--- WORK TO BE COMPLETED ---
When the line containing "sets and pgbitmap" appears in the entries below, begin printing there and stop after the line containing "be found here."; print each of those lines exactly and no other line.
** DATASET RECORDS follows **
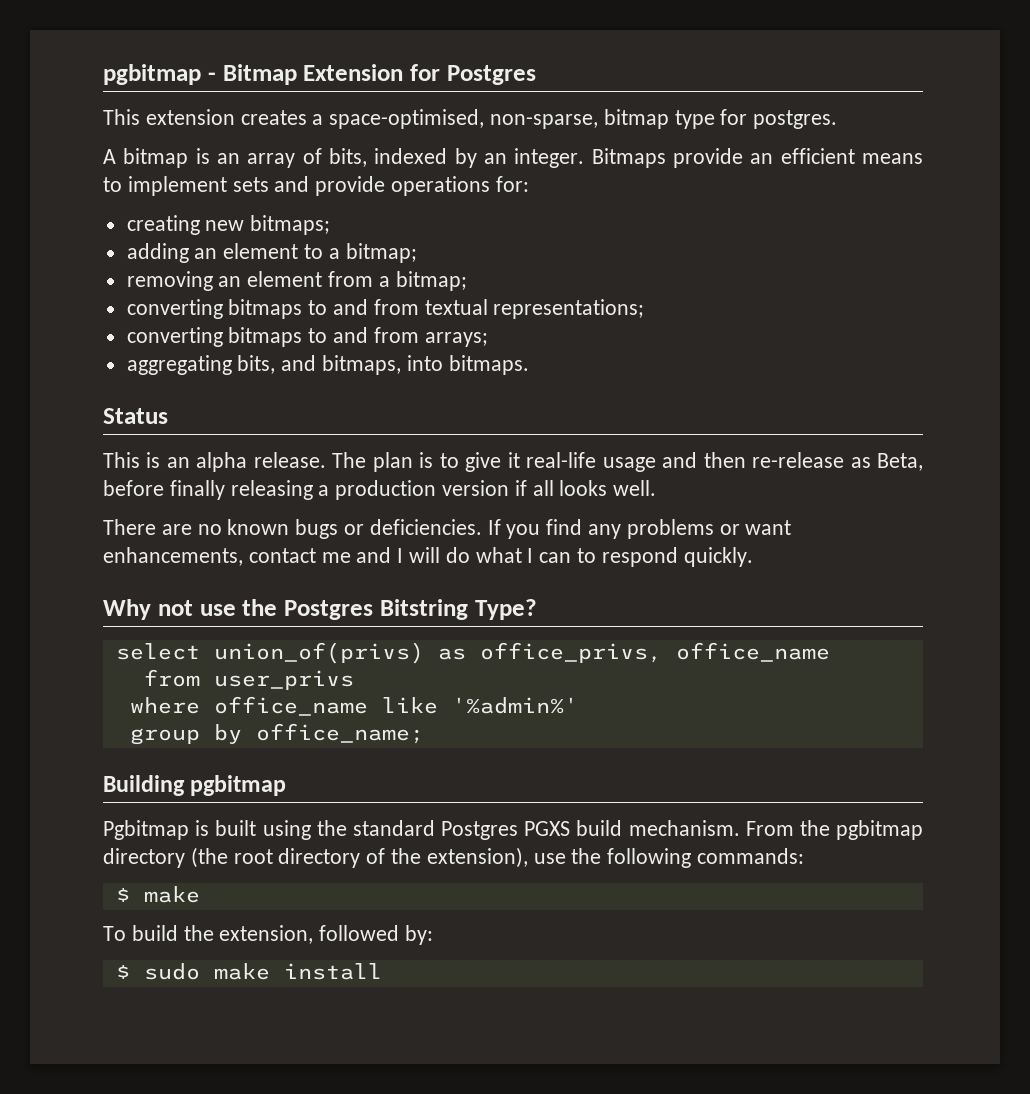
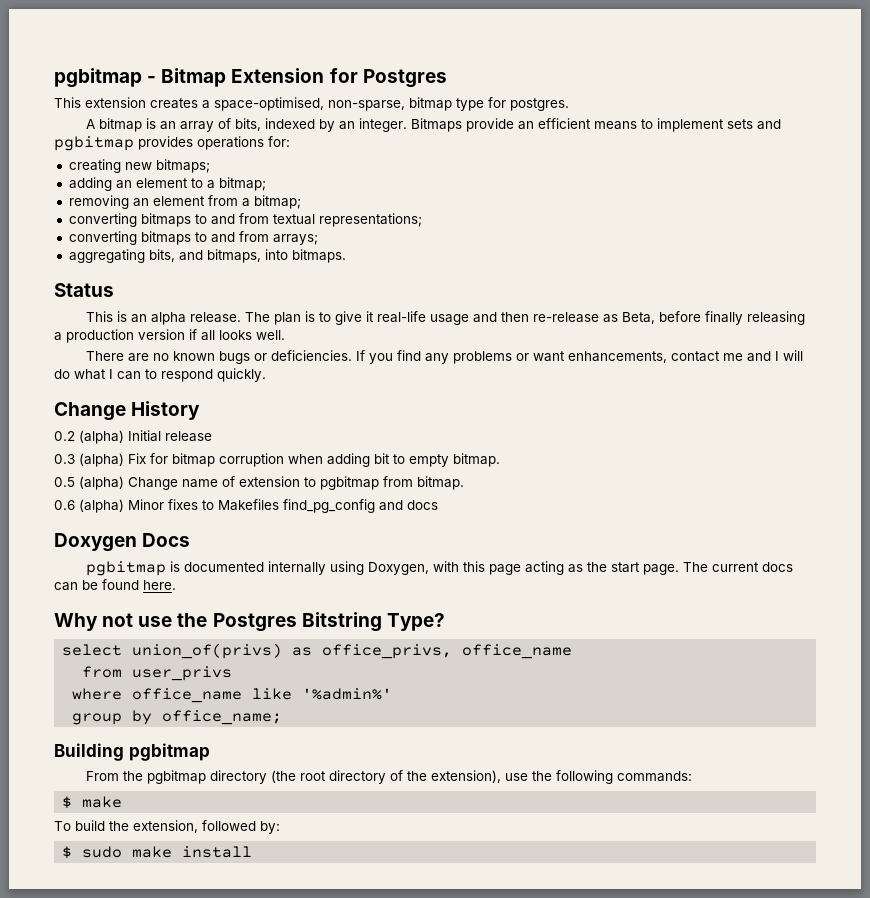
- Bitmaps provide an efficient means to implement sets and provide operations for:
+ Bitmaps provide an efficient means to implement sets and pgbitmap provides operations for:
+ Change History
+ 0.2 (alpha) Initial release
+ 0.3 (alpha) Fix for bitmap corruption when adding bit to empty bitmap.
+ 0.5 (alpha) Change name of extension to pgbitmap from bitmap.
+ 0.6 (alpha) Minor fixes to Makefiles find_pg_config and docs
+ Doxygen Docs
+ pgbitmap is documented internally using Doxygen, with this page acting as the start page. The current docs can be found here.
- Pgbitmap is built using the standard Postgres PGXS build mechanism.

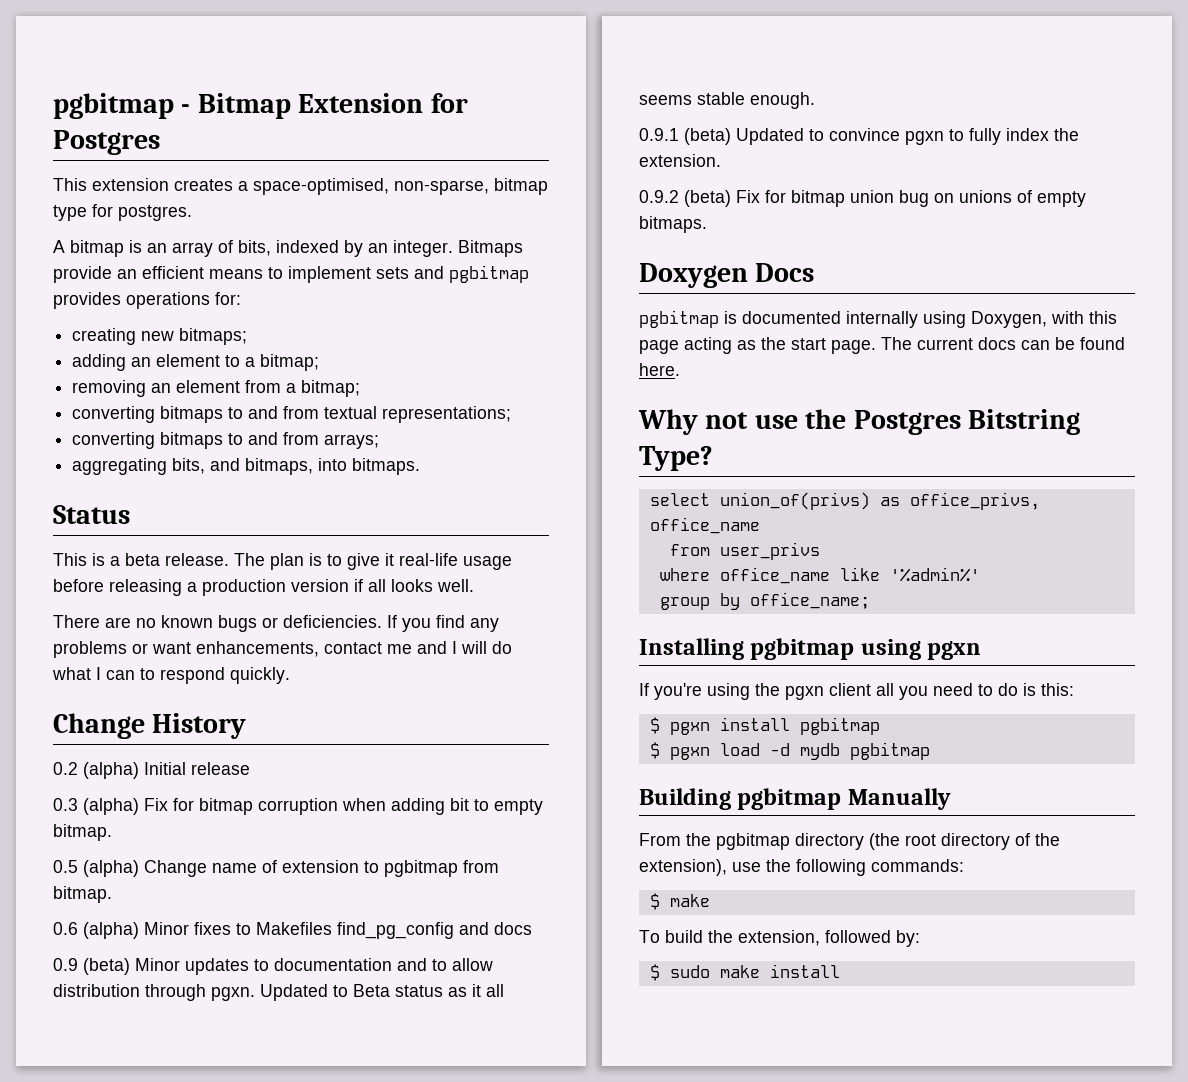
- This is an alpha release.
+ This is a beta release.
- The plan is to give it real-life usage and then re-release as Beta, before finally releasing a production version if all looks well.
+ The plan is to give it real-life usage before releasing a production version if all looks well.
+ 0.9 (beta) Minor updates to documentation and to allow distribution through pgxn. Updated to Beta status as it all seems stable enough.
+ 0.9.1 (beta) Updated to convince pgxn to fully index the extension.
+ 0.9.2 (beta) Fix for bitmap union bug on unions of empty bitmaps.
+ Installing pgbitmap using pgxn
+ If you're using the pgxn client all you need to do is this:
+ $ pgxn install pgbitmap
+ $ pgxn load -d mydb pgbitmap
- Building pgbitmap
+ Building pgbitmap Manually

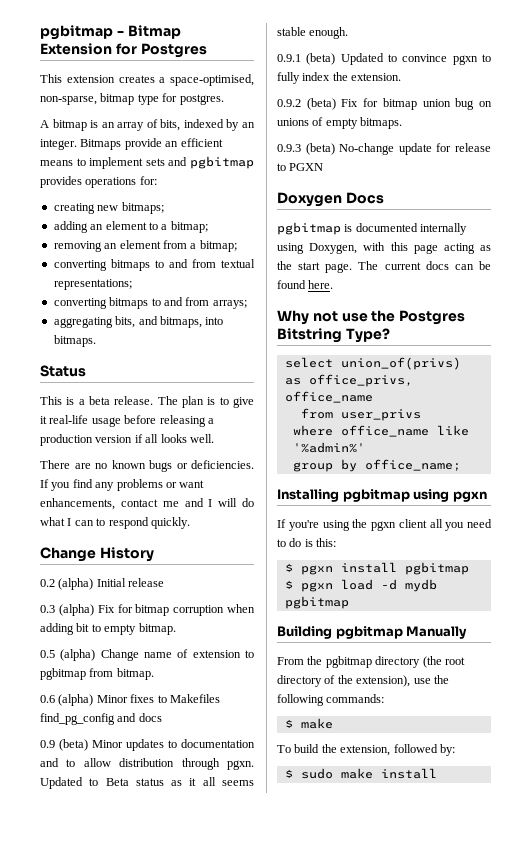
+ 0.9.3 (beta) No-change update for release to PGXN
** End of DATASET RECORDS **
** DATASET RECORDS follows **
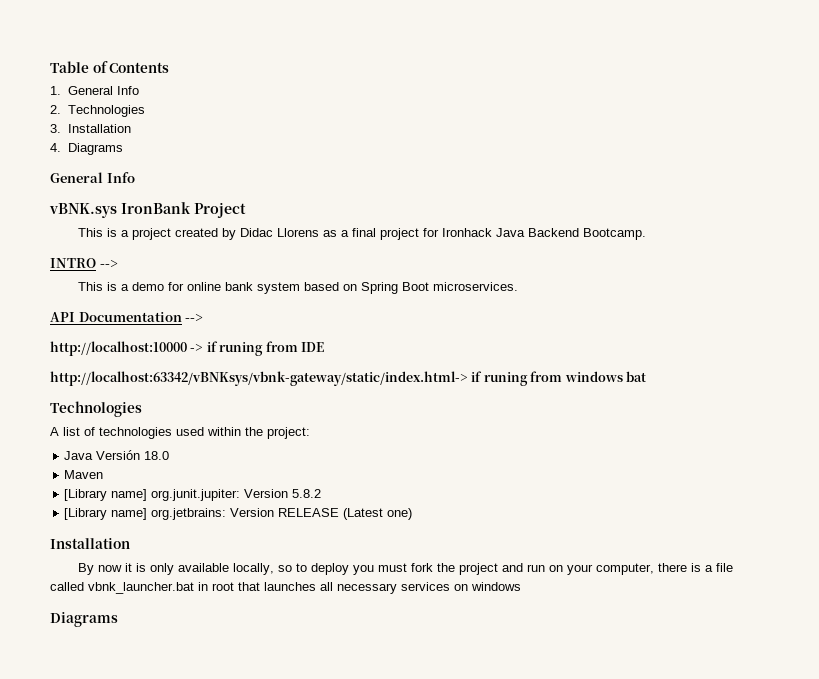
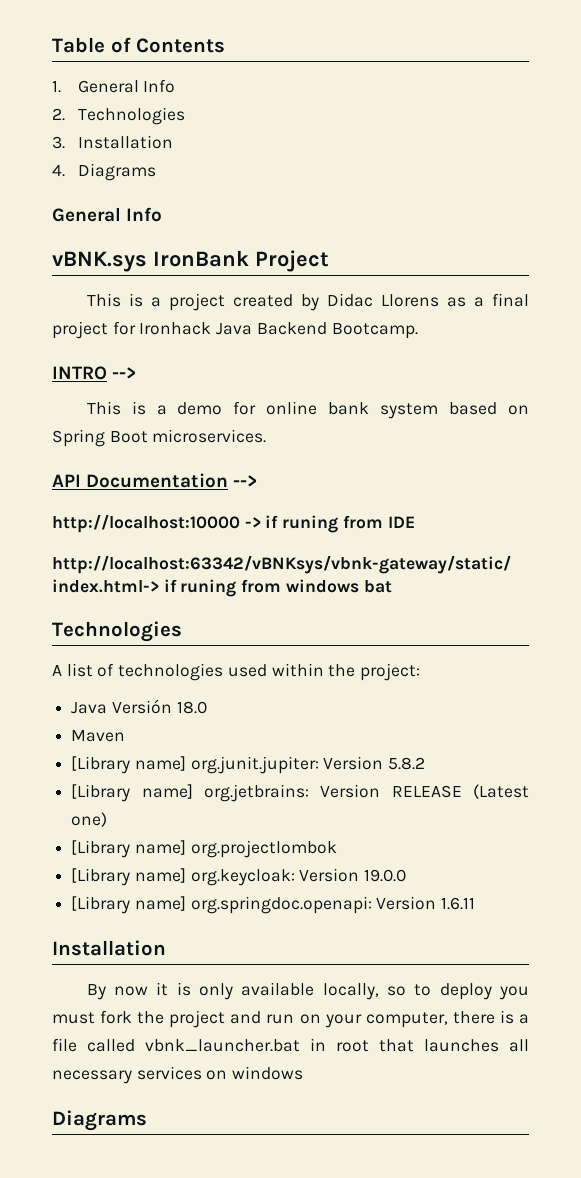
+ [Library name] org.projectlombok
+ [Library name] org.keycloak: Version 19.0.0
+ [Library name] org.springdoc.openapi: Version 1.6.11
** End of DATASET RECORDS **
--- ANSWER FOR THE TASK ---
+ Bitmaps provide an efficient means to implement sets and pgbitmap provides operations for:
+ Change History
+ 0.2 (alpha) Initial release
+ 0.3 (alpha) Fix for bitmap corruption when adding bit to empty bitmap.
+ 0.5 (alpha) Change name of extension to pgbitmap from bitmap.
+ 0.6 (alpha) Minor fixes to Makefiles find_pg_config and docs
+ Doxygen Docs
+ pgbitmap is documented internally using Doxygen, with this page acting as the start page. The current docs can be found here.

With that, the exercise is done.